* _Data for this exercise_
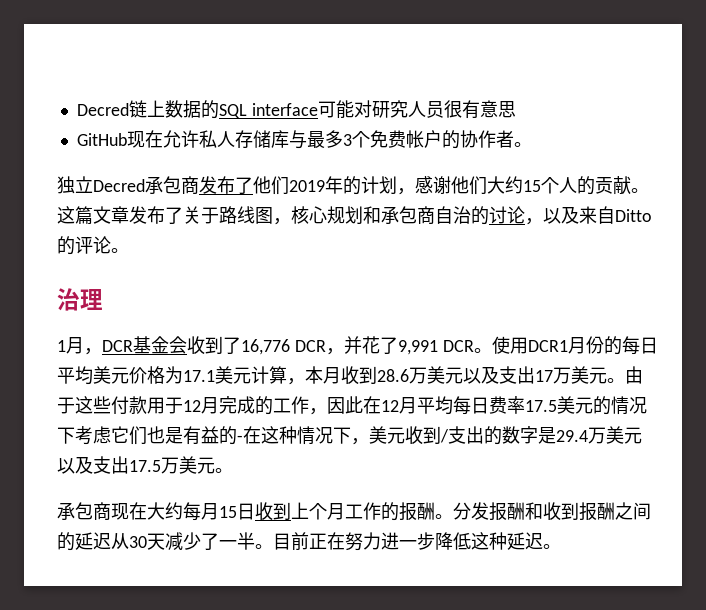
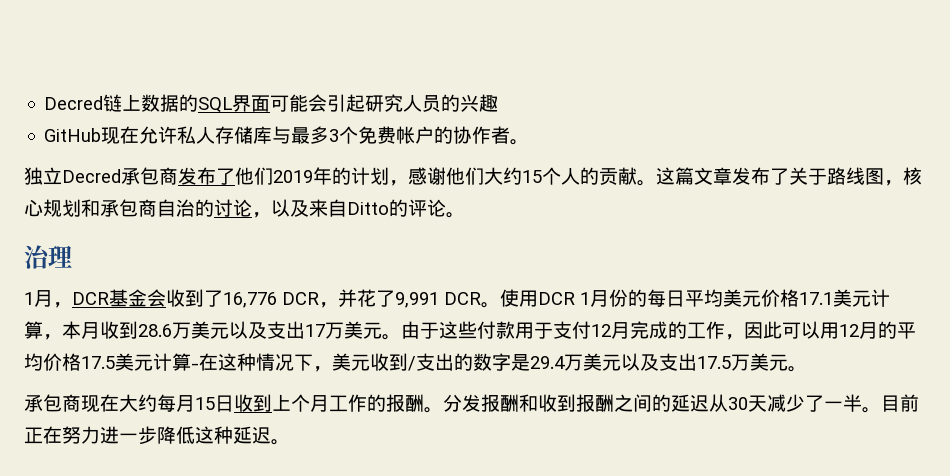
[251,100,516,119] interface可能对研究人员很有意思 -> [232,94,499,112] 界面可能会引起研究人员的兴趣
[527,340,568,352] DCR1 -> [538,292,590,305] DCR 1
[165,366,183,384] 为 -> (799, 298) none
(183, 405) none -> [553,321,591,339] 支付
[363,396,647,415] [57,426,237,445] 在12月平均每日费率17.5美元的情况下考虑它们也是有益的 -> [782,321,916,339] [24,353,191,371] 可以用12月的平均价格17.5美元计算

* _Prompt_
Return every line shown above without changing a word, and skip the pictures.

* _Solution_
[251,100,516,119] interface可能对研究人员很有意思 -> [232,94,499,112] 界面可能会引起研究人员的兴趣
[527,340,568,352] DCR1 -> [538,292,590,305] DCR 1
[165,366,183,384] 为 -> (799, 298) none
(183, 405) none -> [553,321,591,339] 支付
[363,396,647,415] [57,426,237,445] 在12月平均每日费率17.5美元的情况下考虑它们也是有益的 -> [782,321,916,339] [24,353,191,371] 可以用12月的平均价格17.5美元计算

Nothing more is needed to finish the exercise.